5.3 Comparative Analysis of the Results for Hotel Building Dataset and UCI Dataset Using Random Forest

Random Forests has been proved as the best algorithm for this research in terms of RMSE and MSE. Therefore, same was applied on another dataset obtained from UCI repository. The recorded results are given in Table 4.

Table 4. Comparative Analysis of the results for Hotel Building dataset and UCI Dataset

As per Table 4, when RF was applied on the hotel building dataset, the obtained value of RMSE is 5.08 and 3.09 for the months April and August respectively while UCI dataset RMSE values are 1.19 and 1.71 for Heating Load and Cooling Load respectively. Similarly, the values MSE are 25.88 and 9.57 for April and August for the Hotel dataset while 1.42 and 2.95 for Heating Load and Cooling Load for UCI dataset.
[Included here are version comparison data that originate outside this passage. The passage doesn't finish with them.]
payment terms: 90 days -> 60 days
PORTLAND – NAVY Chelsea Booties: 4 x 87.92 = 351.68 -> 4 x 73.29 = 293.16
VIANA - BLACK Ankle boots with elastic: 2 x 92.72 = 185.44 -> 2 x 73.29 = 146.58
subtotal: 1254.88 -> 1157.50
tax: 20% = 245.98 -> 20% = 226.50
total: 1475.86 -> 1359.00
The values of R Squared are 0.5 and 0.43 for April and August months for Hotel dataset and 0.98 and 0.96 for Heating Load and Cooling Load for the dataset obtained from the UCI repository.
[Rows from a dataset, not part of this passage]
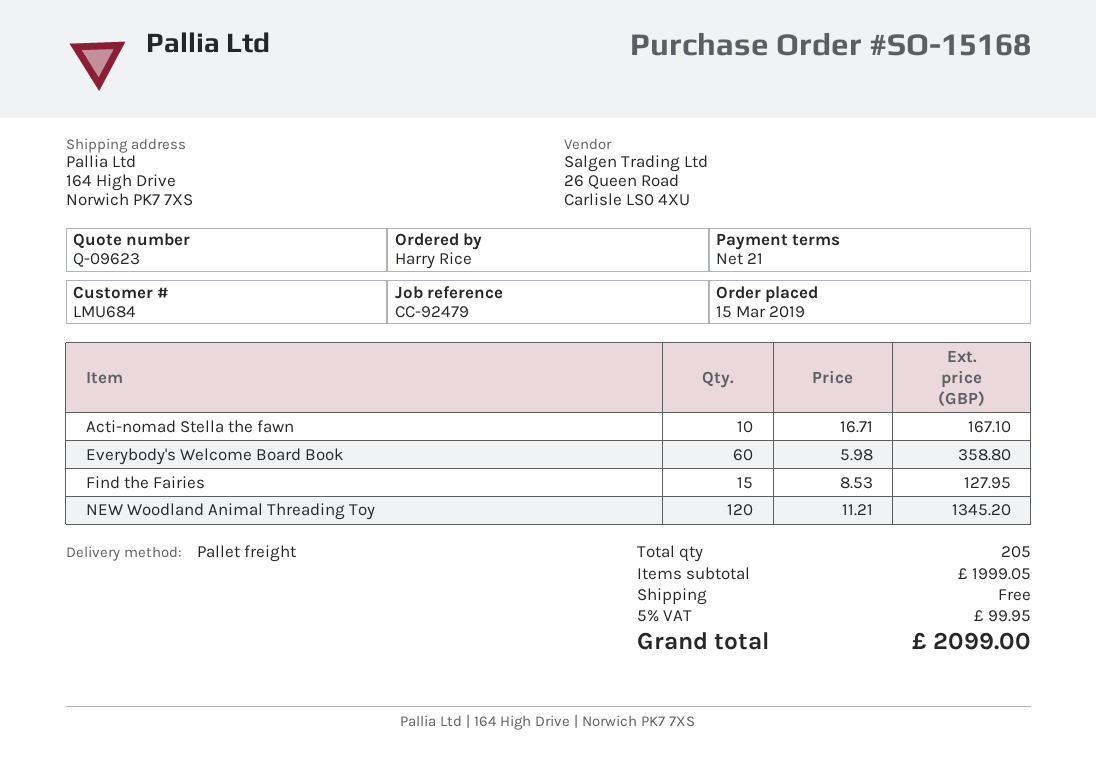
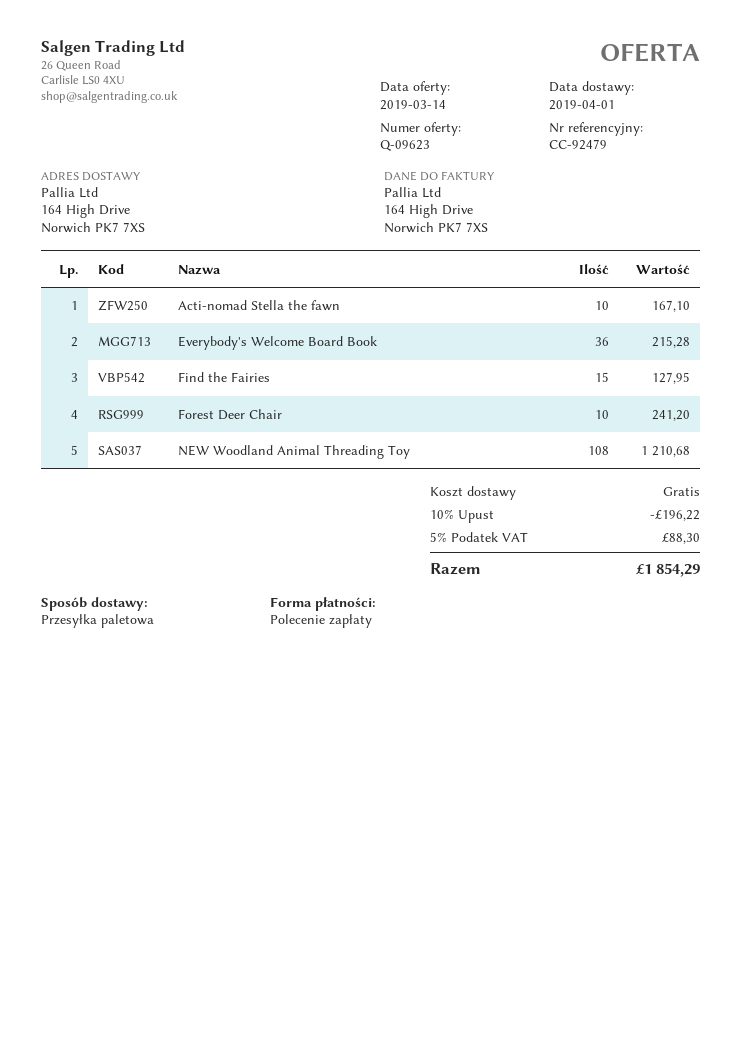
Everybody's Welcome Board Book: 60 for 358.80 -> 36 for 215.28
NEW Woodland Animal Threading Toy: 120 for 1345.20 -> 108 for 1210.68
Forest Deer Chair: none -> 10 for 241.20
discount: none -> 10% = 196.22
tax: 5% = 99.95 -> 5% = 88.30
total: 2099.00 -> 1854.29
Figure 3 shows the results comparison of experiments performed on the hotel dataset and dataset collected from UCI repository.

Fig. 3.
figure 3

Comparative analysis of both datasets

6 Conclusion and Future Scope

Energy being a precious resource needs to be utilized in the most efficient manner so that it is conserved while the comfort of consumers is also not compromised. Buildings are the largest consumer of energy globally and within a building HVAC accounts for the maximum energy consumption. This paper targeted cooling tower dataset of HVAC plant for analyzing the energy consumption in buildings. Three well known Regression algorithms namely Multiple Linear Regression, Random Forests and Gradient Boosting Machines were applied to predict the energy consumption due to HVAC plants in buildings. The results were compared on well-known performance measures namely Root Mean Square Error, Mean Square Error and R Square. The analysis of results proved Random Forests as the most suitable algorithm for this study. Further, Random Forest algorithm was also employed on another energy consumption dataset obtained from UCI repository for validation purpose.

The work in this area can further be carried on by experimenting with other powerful algorithms like Support Vector Machines and Extreme Gradient Boosting. Also optimization techniques can be explored and applied in order to work towards energy optimization.